From: Peter Zijlstra
Date: Wednesday, November 17, 2010 - 8:28 am

Right, but marking all pages dirty isn't really sane. I can imagine
making the reservation but not marking things dirty solution, although
it might be lots harder to implement, esp since some filesystems don't
actually have a page_mkwrite() implementation.


--

From: Michel Lespinasse
Date: Wednesday, November 17, 2010 - 3:05 pm

Really, my understanding is that not pre-allocating filesystem blocks
is just fine. This is, after all, what happens with ext3 and it's
never been reported as a bug (that I know of).

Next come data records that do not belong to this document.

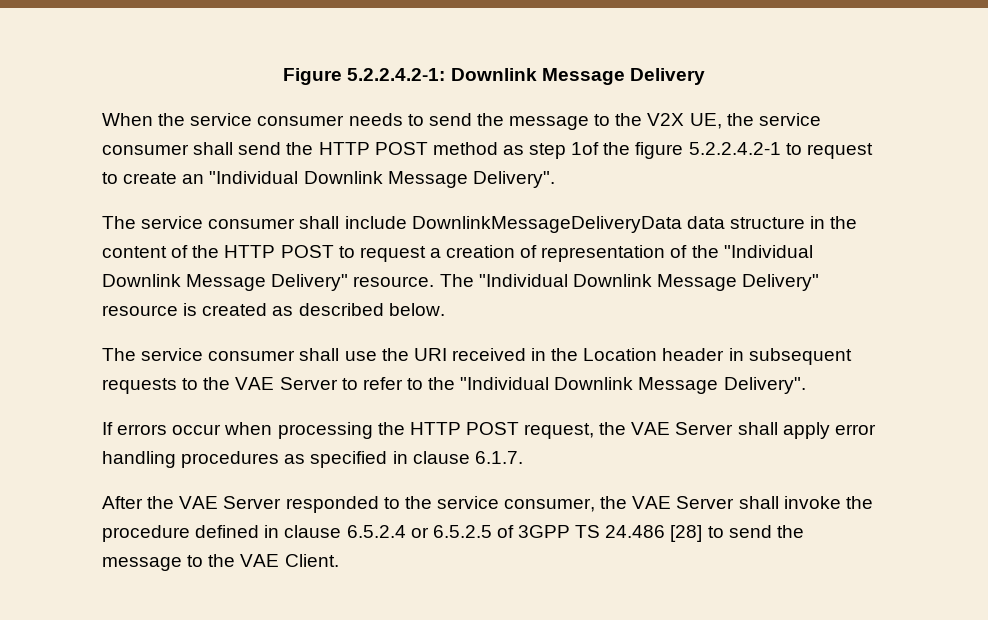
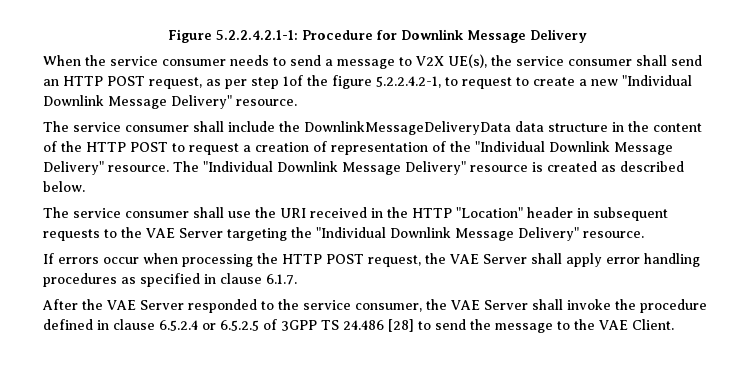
- Figure 5.2.2.4.2-1: Downlink Message Delivery
+ Figure 5.2.2.4.2.1-1: Procedure for Downlink Message Delivery
- When the service consumer needs to send the message to the V2X UE, the service consumer shall send the HTTP POST method as step 1of the figure 5.2.2.4.2-1 to request to create an "Individual Downlink Message Delivery".
+ When the service consumer needs to send a message to V2X UE(s), the service consumer shall send an HTTP POST request, as per step 1of the figure 5.2.2.4.2-1, to request to create a new "Individual Downlink Message Delivery" resource.
- The service consumer shall include DownlinkMessageDeliveryData data structure in the content of the HTTP POST to request a creation of representation of the "Individual Downlink Message Delivery" resource.
+ The service consumer shall include the DownlinkMessageDeliveryData data structure in the content of the HTTP POST to request a creation of representation of the "Individual Downlink Message Delivery" resource.
- The service consumer shall use the URI received in the Location header in subsequent requests to the VAE Server to refer to the "Individual Downlink Message Delivery".
+ The service consumer shall use the URI received in the HTTP "Location" header in subsequent requests to the VAE Server targeting the "Individual Downlink Message Delivery" resource.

If filesystem people's feedback is that they really want mlock() to
continue pre-allocating blocks, maybe we can just do it using
fallocate() rather than page_mkwrite() callbacks ?

-- 
Michel "Walken" Lespinasse
A program is never fully debugged until the last user dies.
--

From: Peter Zijlstra
Date: Wednesday, November 17, 2010 - 3:18 pm

Sounds sensible..
--

From: Dave Chinner
Date: Wednesday, November 17, 2010 - 4:11 pm

It's not ext3 you have to worry about - it's the filesystems that
need special state set up on their pages/buffers for ->writepage to
work correctly that are the problem. You need to call
->write_begin/->write_end to get the state set up properly.

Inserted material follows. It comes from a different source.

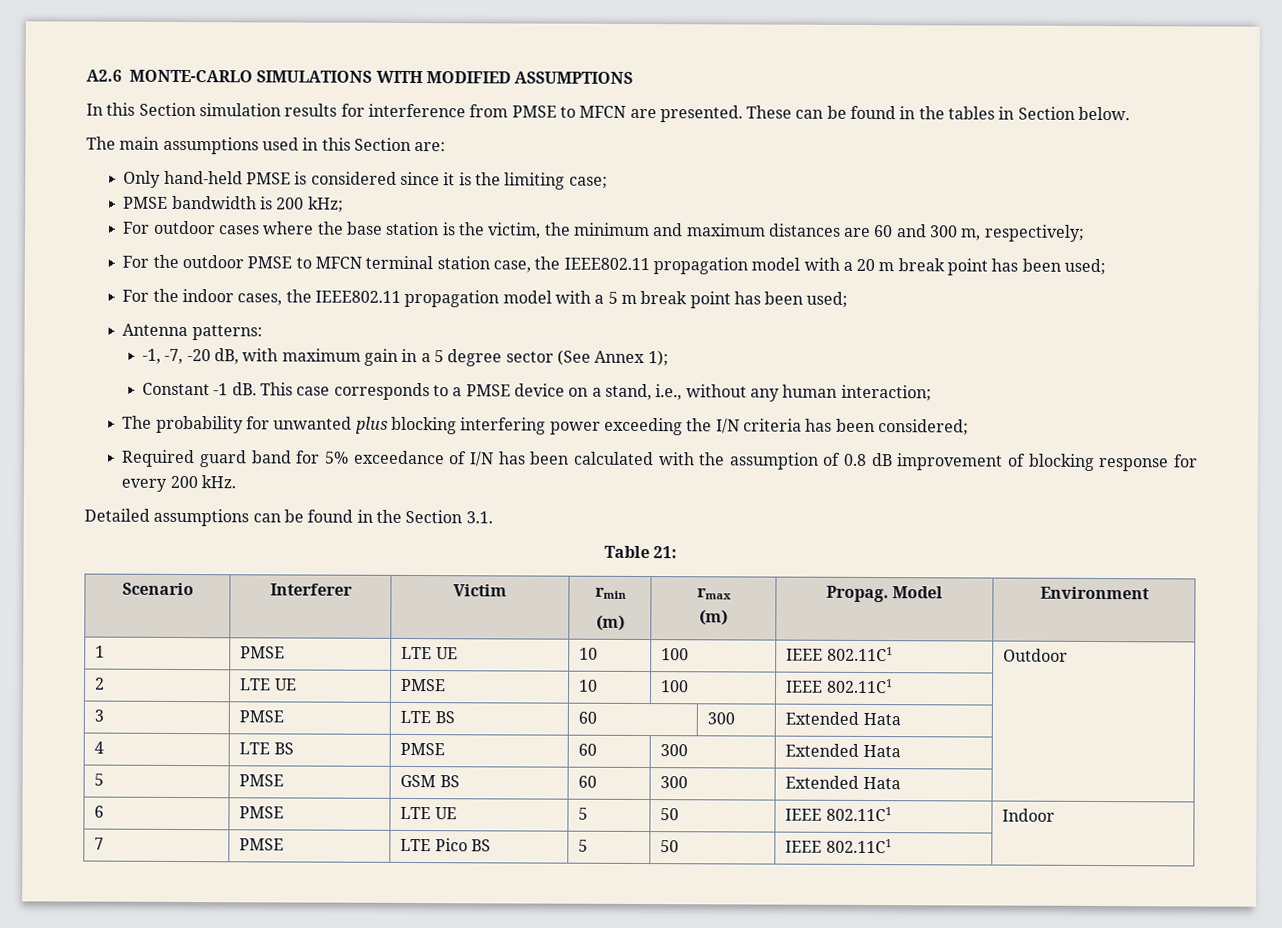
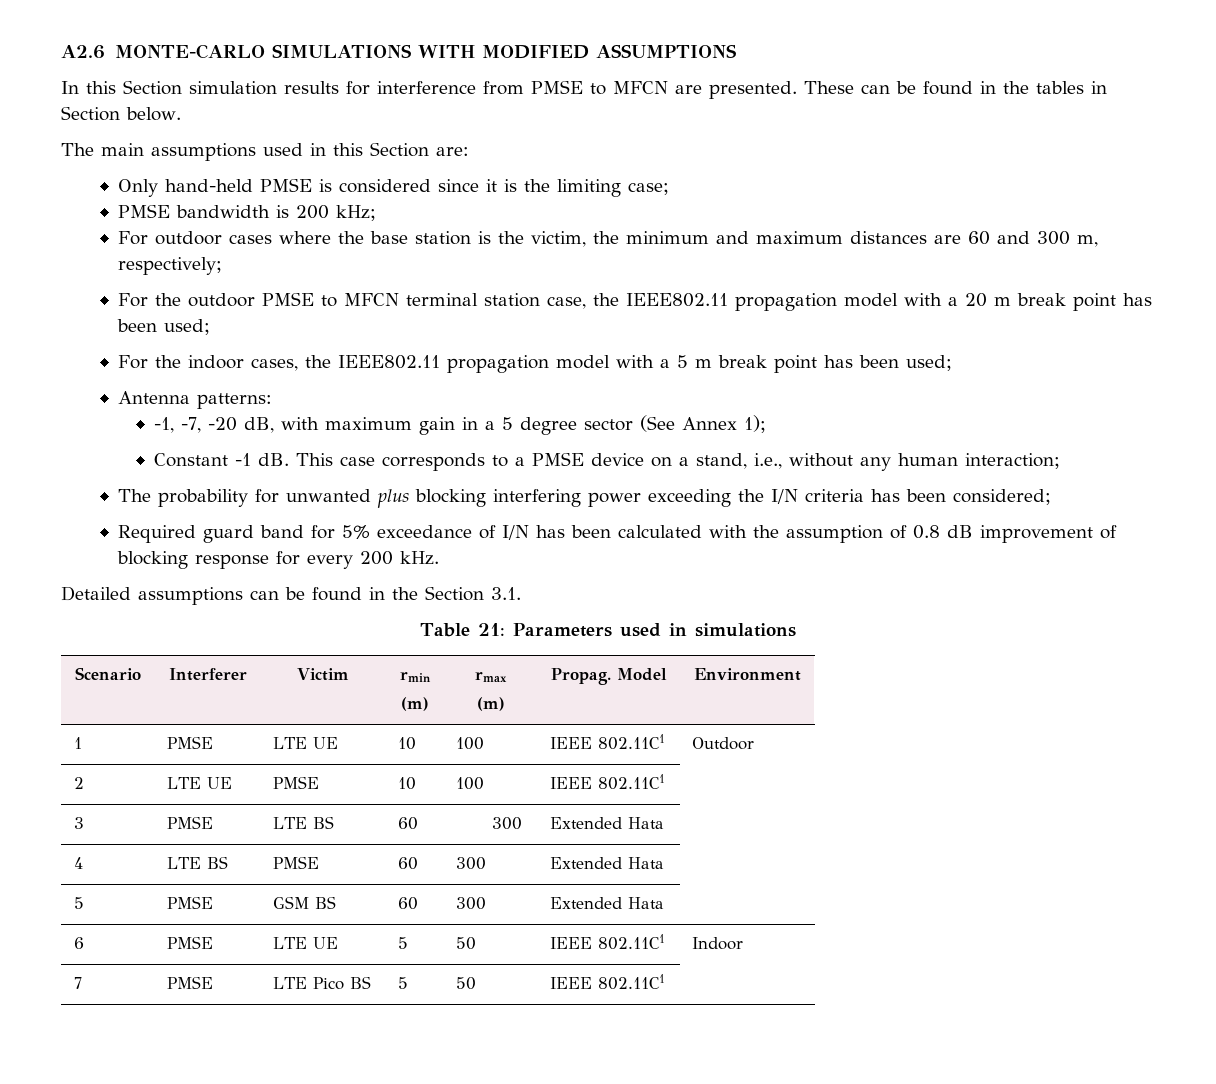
- Table 21:
+ Table 21: Parameters used in simulations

If this state is not set up properly, silent data loss will occur
during mmap writes either by ENOSPC or failing to set up writes into
unwritten extents correctly (i.e. we'll be back to where we were in
2.6.15).

I don't think ->page_mkwrite can be worked around - we need that to
be called on the first write fault of any mmap()d page to ensure it
is set up correctly for writeback.  If we don't get write faults
after the page is mlock()d, then we need the ->page_mkwrite() call

Fallocate is not good enough to avoid ->page_mkwrite callbacks.
Indeed, XFS (at least) requires the ->page_mkwrite() callout even
on preallocated space to correctly mark the buffers as unwritten so
extent conversion in ->writepage is triggered correctly (see test
#166 in xfstests).

Hence I think that avoiding ->page_mkwrite callouts is likely to
break some filesystems in subtle, undetected ways.  IMO, regardless
of what is done, it would be really good to start by writing a new
regression test to exercise and encode the expected the mlock
behaviour so we can detect regressions later on....

Cheers,

Dave.
-- 
Dave Chinner
david@fromorbit.com
--

From: Michel Lespinasse
Date: Wednesday, November 17, 2010 - 4:31 pm

Just to be clear - I'm proposing to skip the entire do_wp_page() call
by doing a read fault rather than a write fault. If the page wasn't
dirty already, it will stay clean and with a non-writable PTE until it
gets actually written to, at which point we'll get a write fault and
do_wp_page will be invoked as usual.

I am not proposing to skip the page_mkwrite() while upgrading the PTE
permissions, which I think is what you were arguing against ?

-- 
Michel "Walken" Lespinasse
A program is never fully debugged until the last user dies.
--

From: Dave Chinner
Date: Thursday, November 18, 2010 - 6:46 pm

I have no problem with that - I'm surprised that mlock didn't work

I wasn't arguing against anything, merely pointing out that the
->page_mkwrite call is aboslutely necessary. You've made clarified
that it still occurs, so I'm happy...

FWIW, what I was responding to was the assumption that "this is
alright for ext3, so it must be OK" extrapolation about
->page_mkwrite behaviour. Especially as ext3 does not even implement
the ->page_mkwrite operation (which means mmap writes into holes
can't detect ENOSPC correctly)...

Cheers,

Dave.
-- 
Dave Chinner
david@fromorbit.com
--

From: Ted Ts'o
Date: Wednesday, November 17, 2010 - 4:52 pm

OK, so I'm not an mm hacker, so maybe I'm missing something.  Could
part of this be fixed by simply sending the write faults for
mlock()'ed pages, so page_mkwrite() gets called when the page is
dirtied.  Seems like a real waste to have the file system pre-allocate
all of the blocks for a mlock()'ed region.  Why does mlock() have to
result in the write faults getting suppressed when the page is
actually dirtied?

						- Ted
--

From: Andrew Morton
Date: Wednesday, November 17, 2010 - 5:53 pm

On Wed, 17 Nov 2010 18:52:30 -0500

Yup, I don't think it would be too bad to take a minor fault each time
an mlocked page transitions from clean->dirty.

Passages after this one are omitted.